L'operazione è stata condotta dagli agenti dell'Ufficio Immigrazione della Questura durante le attività di monitoraggio del territorio. L'uomo, risultato irregolare in Italia, deve espiare una pena detentiva di un anno disposta dalla Procura di Forlì.
L’intensificazione delle attività di controllo del territorio e di contrasto all’immigrazione clandestina nella provincia di Vibo Valentia ha portato all’arresto di un cittadino straniero sul quale pendeva una condanna definitiva. L’operazione è stata messa a segno dagli agenti della Polizia di Stato in forza al locale Ufficio Immigrazione. Durante le verifiche di routine mirate a intercettare presenze irregolari sul suolo nazionale, i poliziotti hanno individuato e sottoposto a accertamenti l’uomo. L’esito delle verifiche nelle banche dati delle forze dell’ordine ha immediatamente svelato un quadro ben più grave della semplice irregolarità amministrativa: il soggetto era infatti destinatario di un ordine di esecuzione per la carcerazione emesso dall’Ufficio Esecuzioni Penali della Procura della Repubblica presso il Tribunale Ordinario di Forlì.

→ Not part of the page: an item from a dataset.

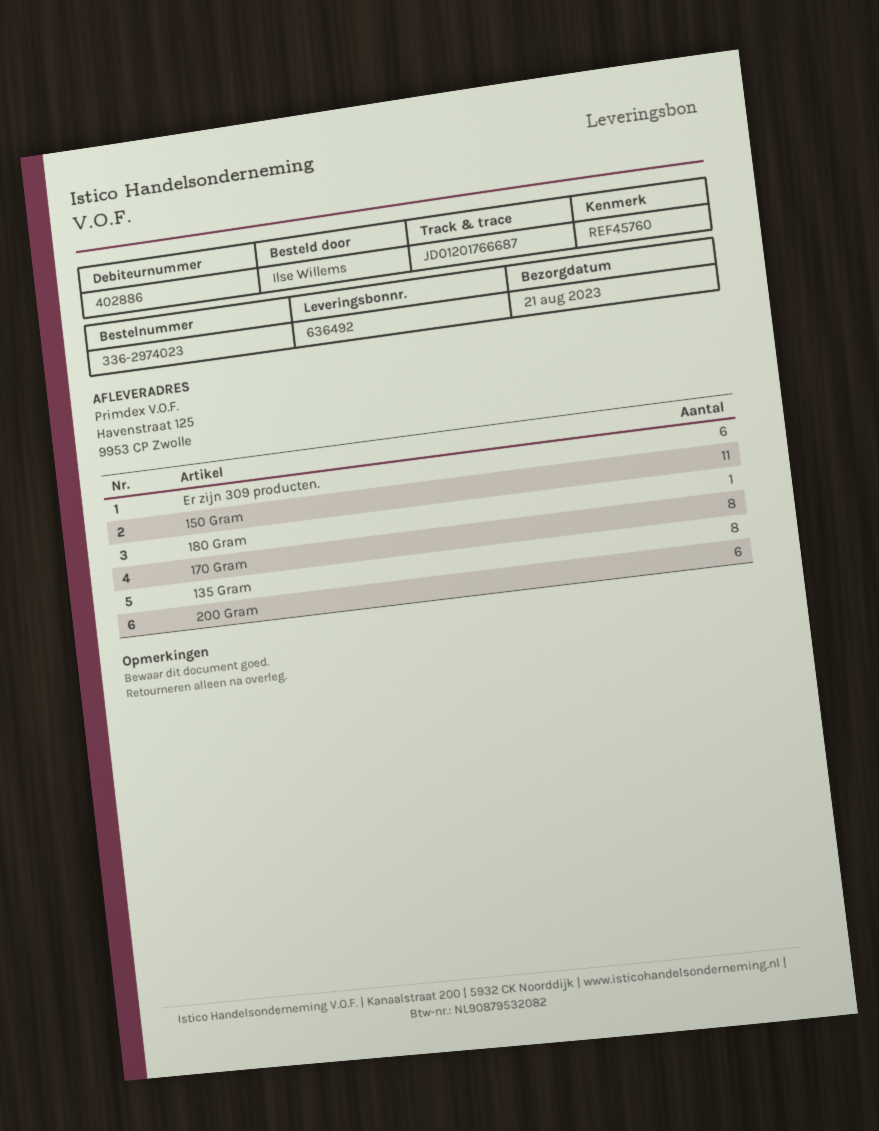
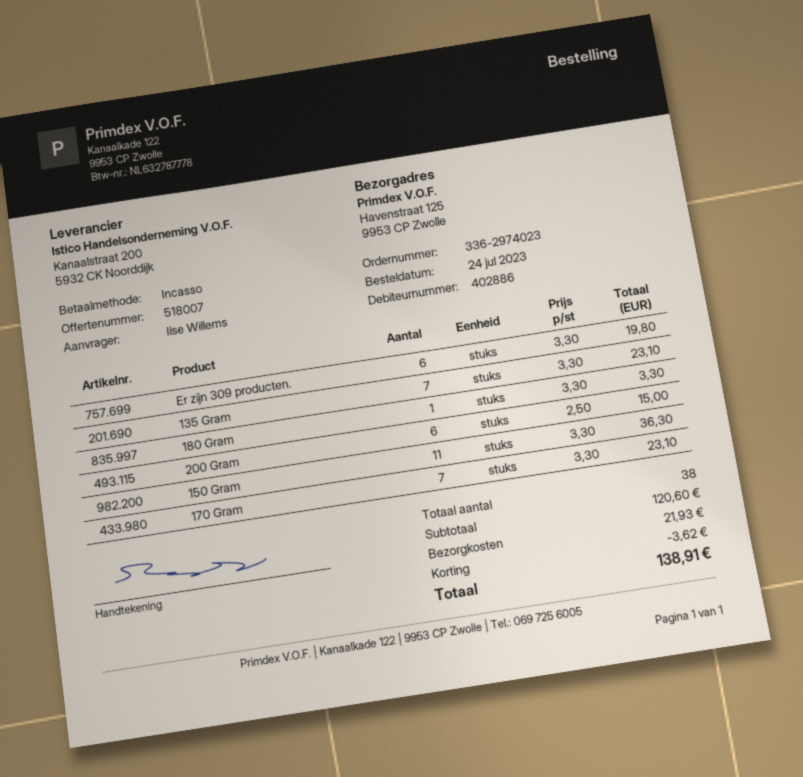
170 Gram: 8 -> 7
135 Gram: 8 -> 7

Il reato contestato e il trasferimento in carcere
Il provvedimento restrittivo a carico dell’uomo è scaturito da una sentenza passata in giudicato, che lo ha condannato in via definitiva alla pena di un anno di reclusione per il reato di false attestazioni o dichiarazioni a un pubblico ufficiale sulla propria identità. Una volta accertata la pendenza giudiziaria, gli agenti della Questura di Vibo Valentia hanno condotto lo straniero presso gli uffici centrali per procedere con le attività di fotosegnalamento e l’espletamento di tutte le formalità di rito legate all’arresto. Al termine delle procedure istituzionali, l’uomo è stato tradotto presso la Casa Circondariale di Vibo Valentia, dove è stato messo a disposizione dell’Autorità Giudiziaria competente per l’inizio dell’espiazione della pena detentiva.